=== Task instructions ===
Every line below that carries the word "spacing" needs to be copied.

####################

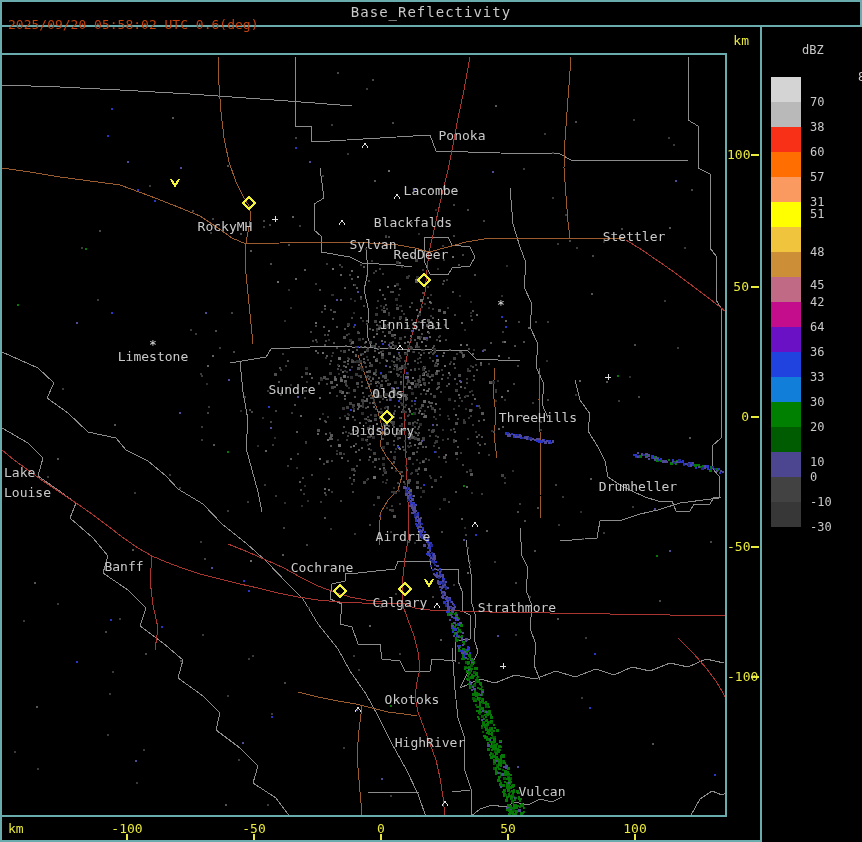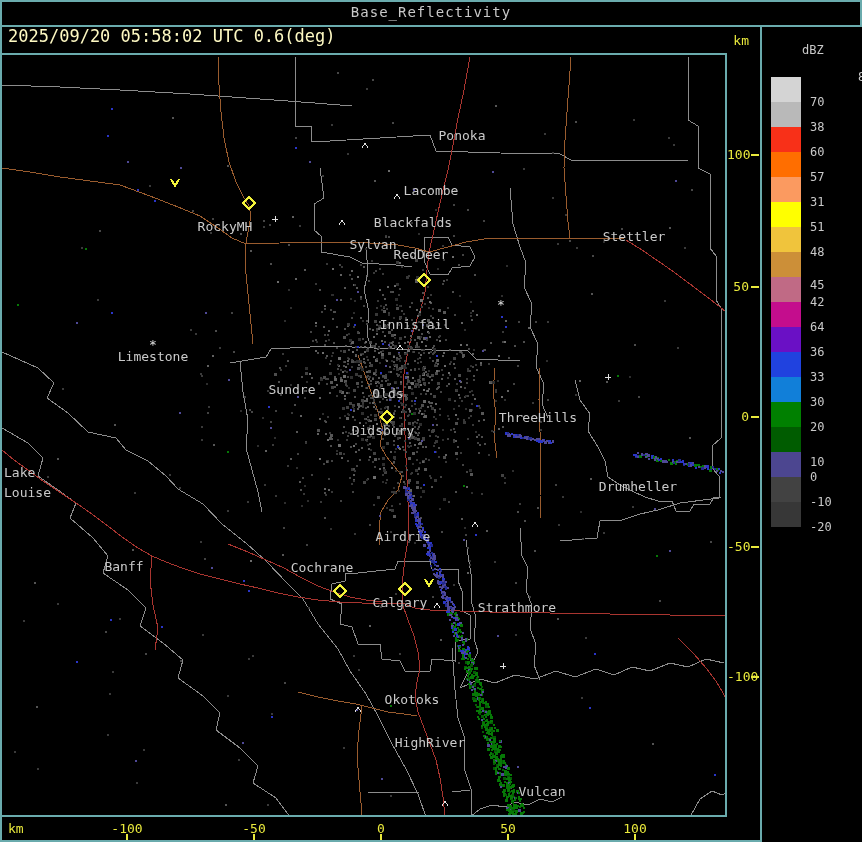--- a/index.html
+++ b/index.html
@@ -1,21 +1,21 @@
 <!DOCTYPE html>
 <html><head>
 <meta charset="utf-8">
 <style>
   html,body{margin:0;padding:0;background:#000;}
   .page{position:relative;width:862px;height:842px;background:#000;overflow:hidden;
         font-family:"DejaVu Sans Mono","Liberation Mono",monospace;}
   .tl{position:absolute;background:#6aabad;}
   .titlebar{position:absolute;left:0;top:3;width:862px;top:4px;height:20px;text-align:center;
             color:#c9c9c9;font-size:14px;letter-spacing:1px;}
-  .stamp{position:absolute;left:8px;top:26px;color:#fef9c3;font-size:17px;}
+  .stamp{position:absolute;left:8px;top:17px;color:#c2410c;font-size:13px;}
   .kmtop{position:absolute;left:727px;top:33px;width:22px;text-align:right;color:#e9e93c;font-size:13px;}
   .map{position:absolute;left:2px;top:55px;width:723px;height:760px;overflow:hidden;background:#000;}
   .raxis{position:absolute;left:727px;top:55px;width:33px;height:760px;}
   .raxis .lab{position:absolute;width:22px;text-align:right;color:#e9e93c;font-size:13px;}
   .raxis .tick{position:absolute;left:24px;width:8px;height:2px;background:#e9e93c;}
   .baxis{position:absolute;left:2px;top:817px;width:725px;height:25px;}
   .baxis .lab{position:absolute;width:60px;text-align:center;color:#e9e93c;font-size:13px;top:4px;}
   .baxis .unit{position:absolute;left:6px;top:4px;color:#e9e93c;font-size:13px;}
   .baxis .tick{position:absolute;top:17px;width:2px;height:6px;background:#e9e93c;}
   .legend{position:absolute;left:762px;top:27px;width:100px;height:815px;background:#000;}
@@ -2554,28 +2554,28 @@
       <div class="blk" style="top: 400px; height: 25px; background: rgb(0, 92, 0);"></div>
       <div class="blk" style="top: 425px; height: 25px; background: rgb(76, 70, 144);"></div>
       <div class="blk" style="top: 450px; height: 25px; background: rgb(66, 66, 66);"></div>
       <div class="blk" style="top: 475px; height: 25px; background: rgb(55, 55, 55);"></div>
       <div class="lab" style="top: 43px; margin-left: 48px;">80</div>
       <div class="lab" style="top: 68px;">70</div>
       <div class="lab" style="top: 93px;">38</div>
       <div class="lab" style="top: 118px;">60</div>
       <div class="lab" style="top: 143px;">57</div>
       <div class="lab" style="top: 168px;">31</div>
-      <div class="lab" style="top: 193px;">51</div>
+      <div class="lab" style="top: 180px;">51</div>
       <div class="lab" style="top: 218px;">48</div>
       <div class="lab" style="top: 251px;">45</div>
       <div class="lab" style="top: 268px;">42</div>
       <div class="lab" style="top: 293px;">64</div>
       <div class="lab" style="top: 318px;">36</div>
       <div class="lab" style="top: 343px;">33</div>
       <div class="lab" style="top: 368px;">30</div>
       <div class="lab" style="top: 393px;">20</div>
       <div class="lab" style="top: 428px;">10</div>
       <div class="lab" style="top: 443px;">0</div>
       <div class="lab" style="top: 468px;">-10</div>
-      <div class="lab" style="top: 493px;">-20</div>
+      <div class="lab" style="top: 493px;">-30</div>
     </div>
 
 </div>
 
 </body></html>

####################

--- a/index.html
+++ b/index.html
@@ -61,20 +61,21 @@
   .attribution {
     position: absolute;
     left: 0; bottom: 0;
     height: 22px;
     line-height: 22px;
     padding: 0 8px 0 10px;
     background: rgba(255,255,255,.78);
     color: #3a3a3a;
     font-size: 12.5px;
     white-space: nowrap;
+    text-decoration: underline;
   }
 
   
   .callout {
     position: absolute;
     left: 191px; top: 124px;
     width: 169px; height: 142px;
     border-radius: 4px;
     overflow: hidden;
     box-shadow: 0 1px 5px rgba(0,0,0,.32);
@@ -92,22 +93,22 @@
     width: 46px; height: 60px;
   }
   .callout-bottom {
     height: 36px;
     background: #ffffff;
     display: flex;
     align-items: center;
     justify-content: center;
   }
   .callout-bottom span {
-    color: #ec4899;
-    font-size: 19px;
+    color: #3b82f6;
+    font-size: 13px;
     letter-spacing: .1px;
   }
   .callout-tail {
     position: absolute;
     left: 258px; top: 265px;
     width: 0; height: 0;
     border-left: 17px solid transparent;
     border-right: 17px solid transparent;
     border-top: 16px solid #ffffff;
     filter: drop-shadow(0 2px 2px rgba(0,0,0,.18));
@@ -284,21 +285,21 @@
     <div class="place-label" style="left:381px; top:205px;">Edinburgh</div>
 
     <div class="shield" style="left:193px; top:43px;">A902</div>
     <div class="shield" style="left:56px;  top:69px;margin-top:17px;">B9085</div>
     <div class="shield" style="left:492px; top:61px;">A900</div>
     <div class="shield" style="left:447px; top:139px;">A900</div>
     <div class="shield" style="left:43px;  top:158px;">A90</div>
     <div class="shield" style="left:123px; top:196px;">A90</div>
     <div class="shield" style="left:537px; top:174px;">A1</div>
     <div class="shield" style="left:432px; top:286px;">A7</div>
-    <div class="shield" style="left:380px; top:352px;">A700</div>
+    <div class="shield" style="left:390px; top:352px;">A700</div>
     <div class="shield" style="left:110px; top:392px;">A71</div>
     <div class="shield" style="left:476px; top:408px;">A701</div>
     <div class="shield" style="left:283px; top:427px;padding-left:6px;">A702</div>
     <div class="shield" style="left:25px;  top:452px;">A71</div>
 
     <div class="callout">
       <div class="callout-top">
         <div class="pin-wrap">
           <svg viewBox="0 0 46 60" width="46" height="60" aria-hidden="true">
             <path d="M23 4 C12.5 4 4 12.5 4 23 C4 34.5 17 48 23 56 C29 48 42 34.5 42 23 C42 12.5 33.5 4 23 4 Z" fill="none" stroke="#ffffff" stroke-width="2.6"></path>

####################

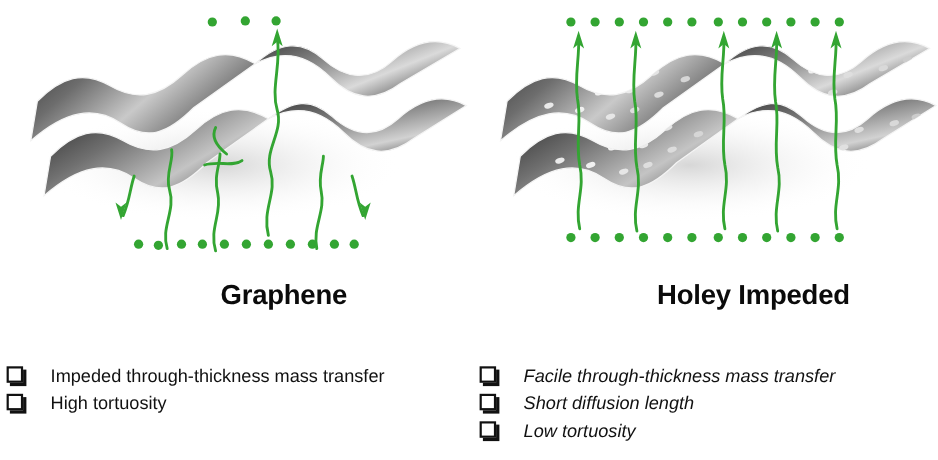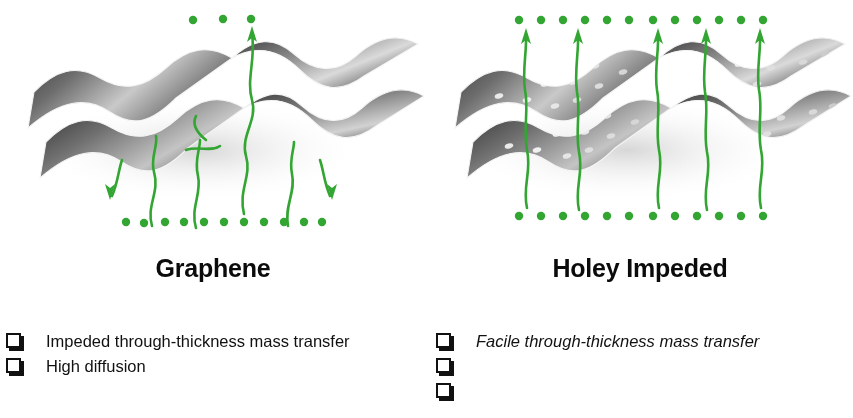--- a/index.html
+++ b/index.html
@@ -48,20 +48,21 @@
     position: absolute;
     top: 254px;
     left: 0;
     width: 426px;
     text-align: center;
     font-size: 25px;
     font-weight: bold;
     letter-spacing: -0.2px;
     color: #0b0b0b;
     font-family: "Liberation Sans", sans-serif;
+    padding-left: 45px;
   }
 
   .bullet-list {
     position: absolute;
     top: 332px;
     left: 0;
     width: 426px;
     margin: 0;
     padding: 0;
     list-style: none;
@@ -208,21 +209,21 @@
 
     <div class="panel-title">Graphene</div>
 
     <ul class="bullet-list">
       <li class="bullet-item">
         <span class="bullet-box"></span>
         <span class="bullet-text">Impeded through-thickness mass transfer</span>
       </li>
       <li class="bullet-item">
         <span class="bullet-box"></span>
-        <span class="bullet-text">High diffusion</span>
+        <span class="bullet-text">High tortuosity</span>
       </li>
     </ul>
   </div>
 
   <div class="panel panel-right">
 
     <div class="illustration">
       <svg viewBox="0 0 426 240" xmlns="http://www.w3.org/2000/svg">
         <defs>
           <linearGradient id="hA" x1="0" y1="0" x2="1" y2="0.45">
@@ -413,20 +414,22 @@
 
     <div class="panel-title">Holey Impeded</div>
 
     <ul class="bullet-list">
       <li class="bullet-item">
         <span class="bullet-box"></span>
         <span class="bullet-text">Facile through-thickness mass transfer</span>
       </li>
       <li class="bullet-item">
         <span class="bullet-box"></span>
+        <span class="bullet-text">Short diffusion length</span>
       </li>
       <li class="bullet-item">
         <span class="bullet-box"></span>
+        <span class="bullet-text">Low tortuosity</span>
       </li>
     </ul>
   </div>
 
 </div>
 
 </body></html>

####################

=== Output for this task ===
             color:#c9c9c9;font-size:14px;letter-spacing:1px;}
     letter-spacing: .1px;
     letter-spacing: -0.2px;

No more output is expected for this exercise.